Ms. Annie Wan who devoted herself to art making and to researching a conceptual approach to molding began her presentation by explaining about the reason why in the title of this presentation “BOOK” and “TIME” was written in capital letters because the main topic of her artworks that she explained about is mainly related with both of this things. She also pointed out that some of her artworks. In her Trilogy of a Book, Ms. Annie Wan makes clay replicas of books in three different ‘states’. Fragile Book represents a banned book in China, which cannot be opened and has lost its content, but still appears in a bookshop when it is impressed with a barcode. Organic Book references what writer Carlos Ruiz Zafrón called the “soul” of a book, which embodies the soul of the writer and all its readers; in Ms. Annie Wan work, grass grows in the book, as evidence of this soul as life. Fossil Book was created by coating an entire book and its pages with clay and firing it. The paper was burnt during firing, leaving only the ceramic ‘fossil’.

 

In Infinitive Horizon/Ruin, different types of clay are used to replicate 180 discarded books. Ms. Annie Wan paints wet clay over the pages and fills in the gaps within the book. After the firing process, the papers disintegrate while the clay fillings are left behind. Some of these ceramic books are toasted to whiteness, while others are over-burnt and charred. Some look like eroded debris cemented to form strata of sedimentary rocks, while others are chipped, scarred, and sparsely covered with grass. Wan lays out these books in an orderly composition that sets a tone of desolation. Ms. Annie Wan gesture of painting wet clay over the pages is an imitated act of reading between the lines, flipping through the pages, and reflecting upon the message. The work embodies the reading process, which involves preserving useful information and deleting the useless embracing the birth of new ideas and the crumbling of old concepts. It becomes, then, the ruins of these books, which were discarded due to their obsolescence. Yet, they still withstand the test of time in this ceramic form of remembrance.

 

Ms. Annie Wan continued with explaining about her ceramic book: 

 Time Regained, six black ceramic books made from six volumes of In Search of Lost Time by Marcel Proust,

 Phenomenon of Times 

 

Ms. Annie Wan explores our relationship to time through history books, objects that are receptacles of the sequential narratives through which humanity constructs its existence in linear time. With a gestural regularity reminiscent of the act of reading, the artist brushed every page of the nine-volume History of India by 19th century Indian civil servant and historian Romesh C Dutt (published in 1906) with clay. She then fired the clay-coated books till all the paper burned off, leaving just the ceramic shell.
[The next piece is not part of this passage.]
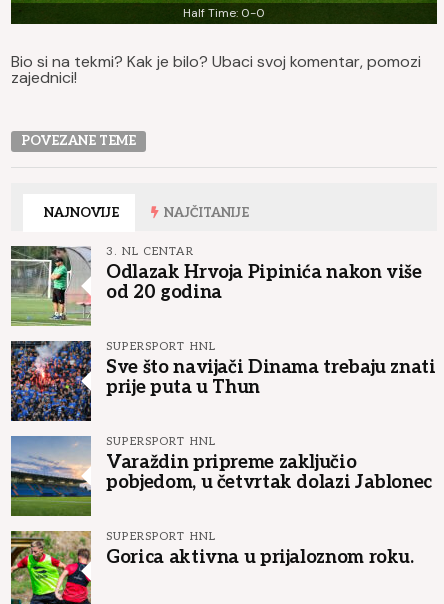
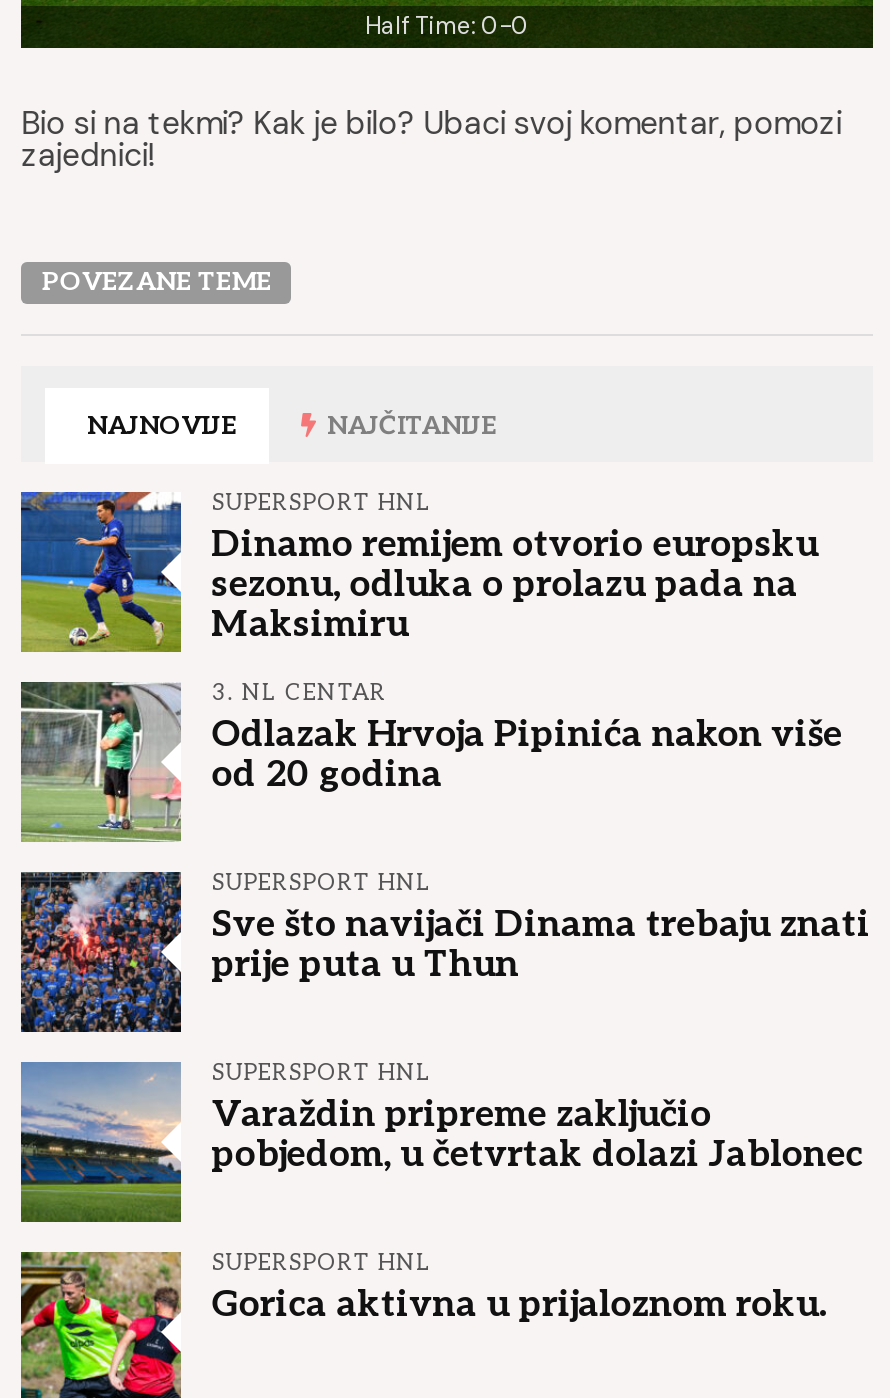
none -> [19,490,819,652] [image] | SUPERSPORT HNL | Dinamo remijem otvorio europsku | sezonu, odluka o prolazu pada na | Maksimiru

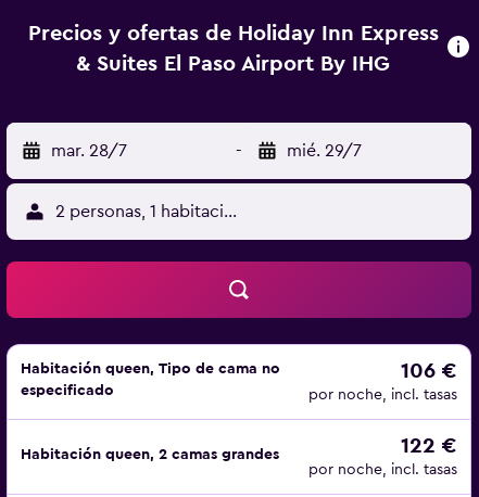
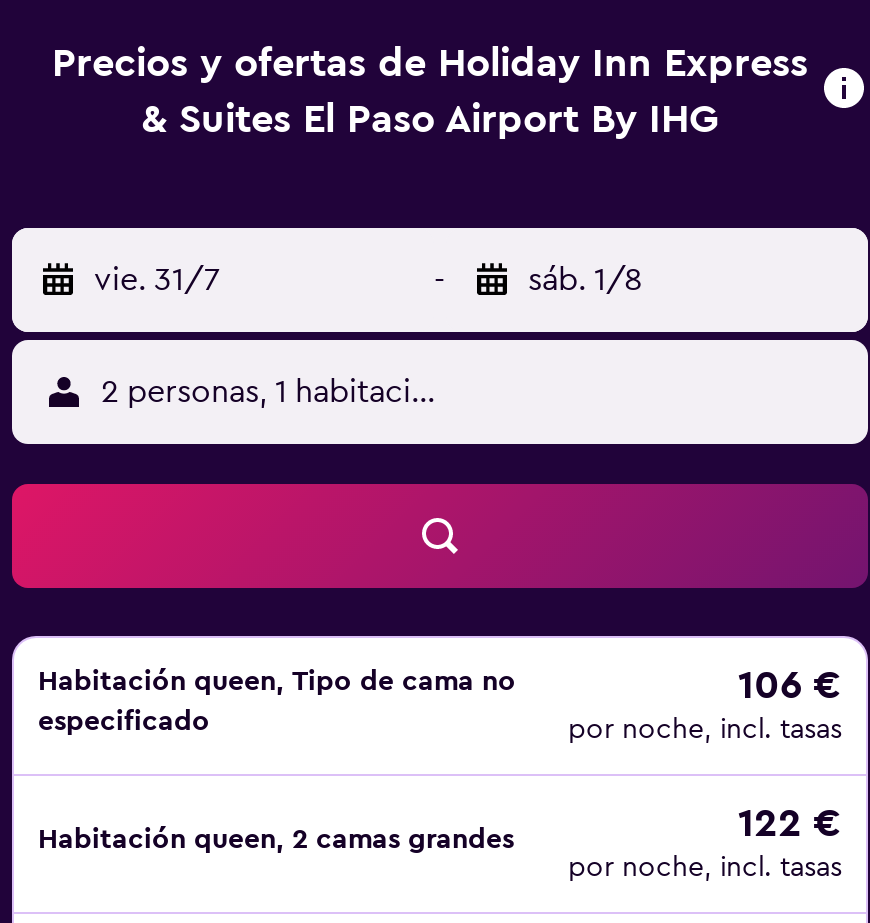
[51,142,127,160] mar. 28/7 -> [94,264,220,296] vie. 31/7
[287,142,362,160] mié. 29/7 -> [528,264,642,296] sáb. 1/8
Wan thus erases all traces of an oft-recited account of the past even as she records its demise in scorched earth. According to the artist, the past, present and future reveal simultaneously in these sculptures. By interrogating our linear relationship to time through them, she is reflecting on the “lightness or nothingness of time”.

 

 Colourful Hong Kong

 

Colourful Hong Kong is created by Ms. Annie Wan within the umbrella movement, she said that she grew up in Hong Kong when it was a British colony. After Hong Kong was handed over to China in 1997, cultural and political changes have been taking places through these years. Life and value change. In 2014, During the “Umbrella Movement”, Ms. Annie Wan came across two books, “彩色香港1940s-60s” & “彩色香港1970s-80s” (Colourful Hong Kong 1940s-60s & 1970s-80s) in bookstore, which were collections of historical colour photographs of Hong Kong. Confronting these photographs, she was overwhelmed and full of nostalgia, she said that she missed Hong Kong at that time.

 

 The Road We Travelled

 72 pieces 

 

Ms. Annie Wan explained if this work was made from 72 travel and entertainment magazines in Hong Kong, which were transformed into fragile ceramic books in different spectrums.

 

From what was learned from these, Ms. Annie Wan is passionate about Hong Kong and its history. She wants her art to be democratic, involving the community, rather than for the market; to be for the many rather than for the few. It is art that stems from social engagement and from ideas about finding a more sustainable way to live.